21. The use of the GP2 molecule according to any one of claims 11 to 20,

it is characterized in that the preparation method is characterized in that,

the molecule described under b) has at least 40% homology with the molecule described under a).

22. The use of the GP2 molecule according to any one of claims 11 to 21,

it is characterized in that the preparation method is characterized in that,

the molecules described under b) have at least 60%, preferably 70%, more preferably 80%, and particularly preferably 90% homology with the molecules described under a).

23. The use of the GP2 molecule according to any one of claims 11 to 22,

it is characterized in that the preparation method is characterized in that,

the GP2 molecule is in linear or cyclic form, cyclizing the peptide either by amide cyclization, optionally via side chains, C-and N-termini, or by disulfide bridges when two cysteines are present, or by a combination of these possibilities.

Use of GP2 in the manufacture of a column coupled with said GP2 for the treatment of inflammatory bowel disease, in particular crohn's disease, chronic pancreatitis and/or ulcerative colitis, said treatment comprising passing the patient's plasma through said column under conditions selected to allow GP2 to bind effectively to immune globulins in the patient's plasma, thereby removing a substantial amount of immune globulins from the patient's plasma, and returning the plasma thus obtained to the patient, said GP2 preferably being SEQ ID No. 1.

Use of GP2, an immunoreactive sequence or an analogue thereof for the manufacture of a medicament for the diagnostic or therapeutic control of a disease associated with an immune response to such substances, the GP2 preferably corresponding to SEQ ID No. 1.

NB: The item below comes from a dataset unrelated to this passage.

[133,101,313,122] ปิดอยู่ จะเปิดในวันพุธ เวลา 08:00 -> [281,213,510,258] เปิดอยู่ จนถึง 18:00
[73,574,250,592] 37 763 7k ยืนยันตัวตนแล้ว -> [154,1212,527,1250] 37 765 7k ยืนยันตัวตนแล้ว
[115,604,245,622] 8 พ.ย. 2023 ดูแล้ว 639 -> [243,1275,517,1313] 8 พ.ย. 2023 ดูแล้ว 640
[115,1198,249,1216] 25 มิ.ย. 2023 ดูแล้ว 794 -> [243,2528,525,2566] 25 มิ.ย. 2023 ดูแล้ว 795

26. Use according to claim 25, in the diagnostic or therapeutic management of chronic inflammatory or autoimmune diseases, in particular inflammatory bowel disease, such as crohn's disease, chronic pancreatitis and/or ulcerative colitis.

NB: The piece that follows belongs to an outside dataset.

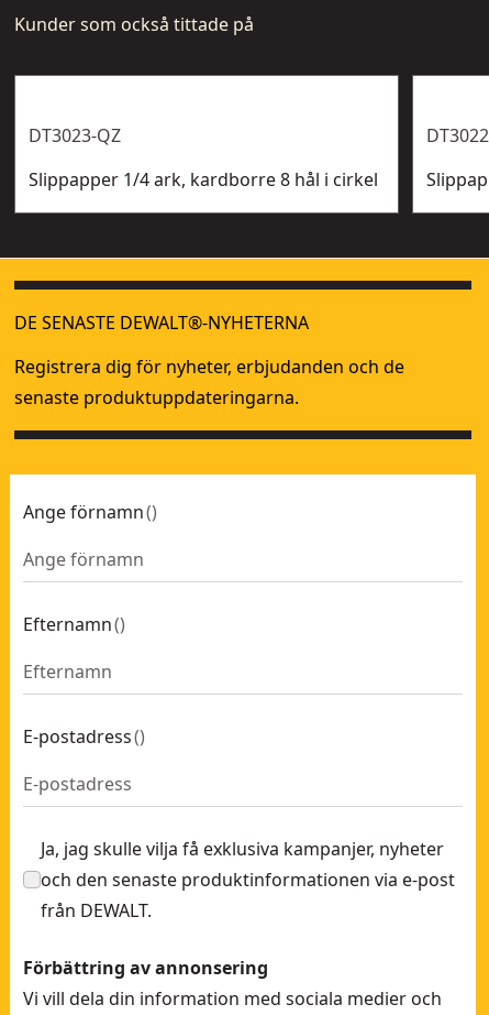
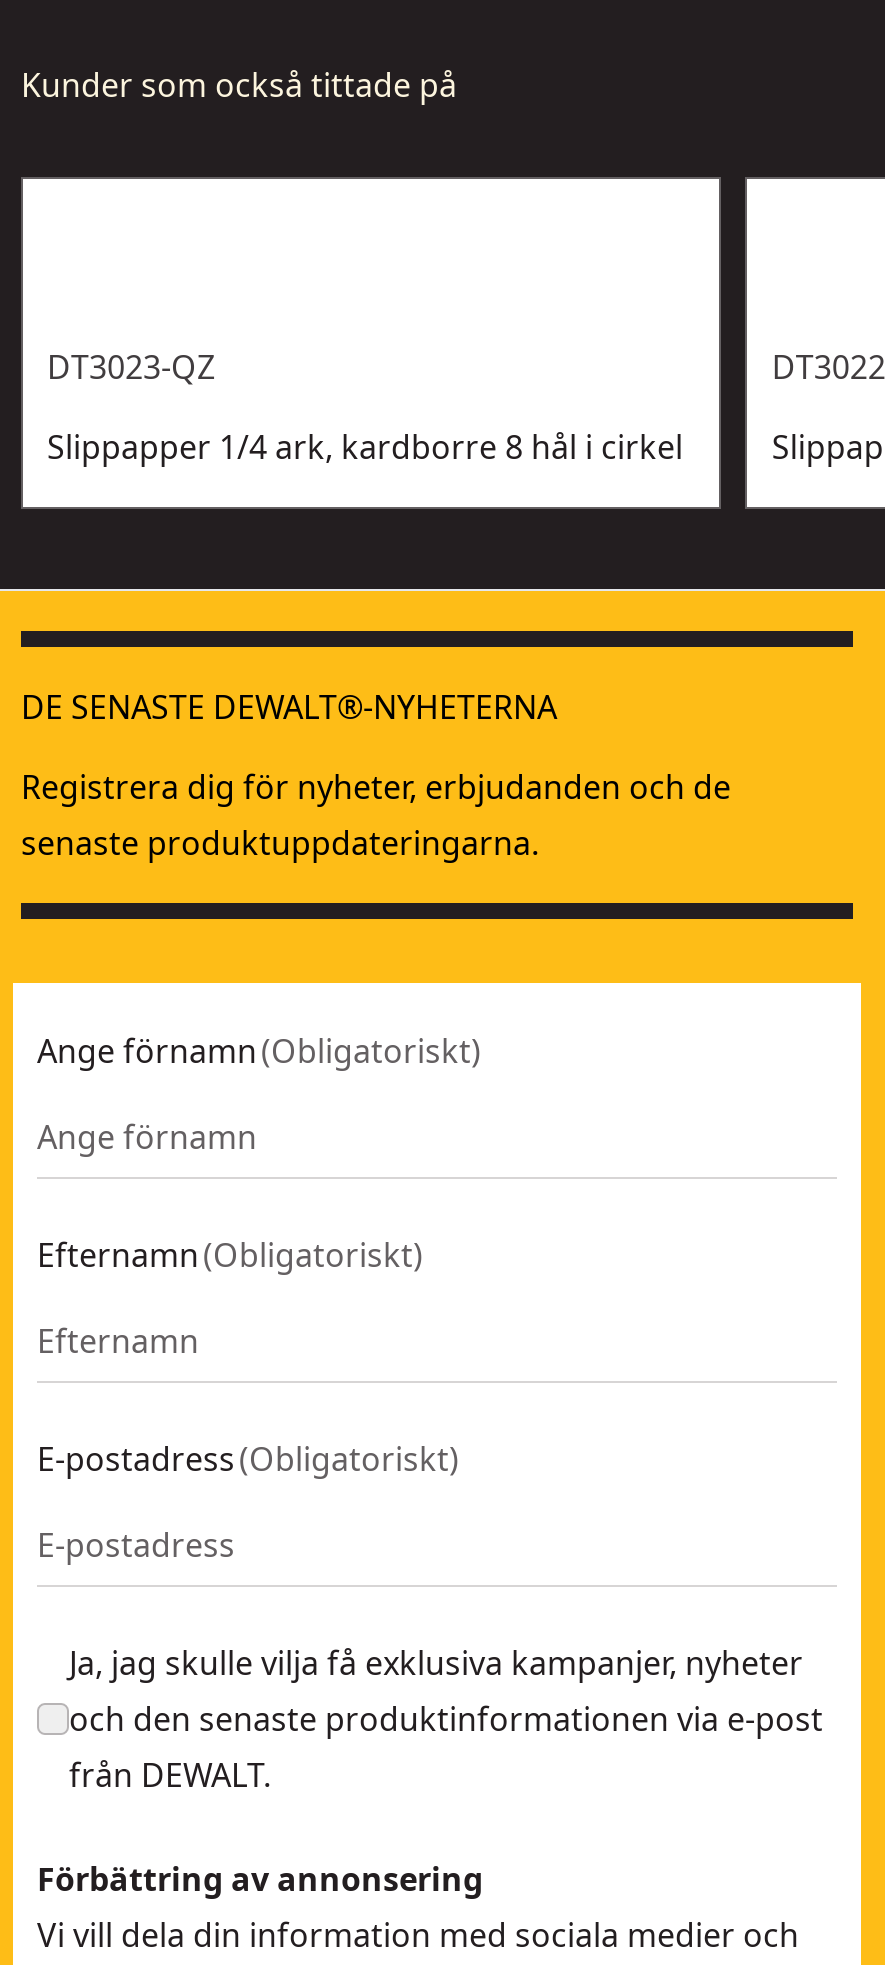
[23,500,157,524] Ange förnamn () -> [37,1029,481,1073] Ange förnamn (Obligatoriskt)
[23,612,125,636] Efternamn () -> [37,1233,423,1277] Efternamn (Obligatoriskt)
[23,724,145,749] E-postadress () -> [37,1437,459,1481] E-postadress (Obligatoriskt)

27. Use according to any one of claims 25 or 26 in the diagnosis or therapeutic management of crohn's disease.

Use of GP2, an immunoreactive sequence or an analogue thereof for the manufacture of a medicament for the oral treatment of a disease associated with an immune response thereto, said GP2 preferably corresponding to SEQ ID No. 1.

29. A pharmaceutical composition comprising at least one GP2 molecule, optionally together with a pharmaceutically acceptable carrier, for the treatment of chronic inflammatory or autoimmune diseases, in particular inflammatory bowel disease, such as crohn's disease, chronic pancreatitis and/or ulcerative colitis, said GP2 preferably corresponding to SEQ ID No. 1.

30. A pharmaceutical product according to the preceding claim,

it is characterized in that

The pharmaceutically acceptable carrier is selected from the group consisting of fillers, disintegrants, binders, humectants, diluents, demulcents, absorption enhancers, wetting agents, absorbents and/or lubricants.

31. A diagnostic kit for the determination of an autoimmune disease comprising a GP2 molecule, optionally together with instructions relating to the combination of the contents of the kit and/or providing a preparation for the detection of inflammatory bowel disease, in particular crohn's disease, chronic pancreatitis and/or ulcerative colitis, the GP2 preferably corresponding to SEQ ID No. 1.

32. A device for chromatography, comprising GP2 molecule in accordance with SEQ ID No.1 for the treatment of inflammatory bowel disease, in particular crohn's disease, chronic pancreatitis and/or ulcerative colitis, in particular for apheresis.

33. The apparatus according to the preceding claim, wherein,

it is characterized in that the preparation method is characterized in that,

the GP2 molecule corresponding to SEQ ID NO.1 was bound to a solid phase.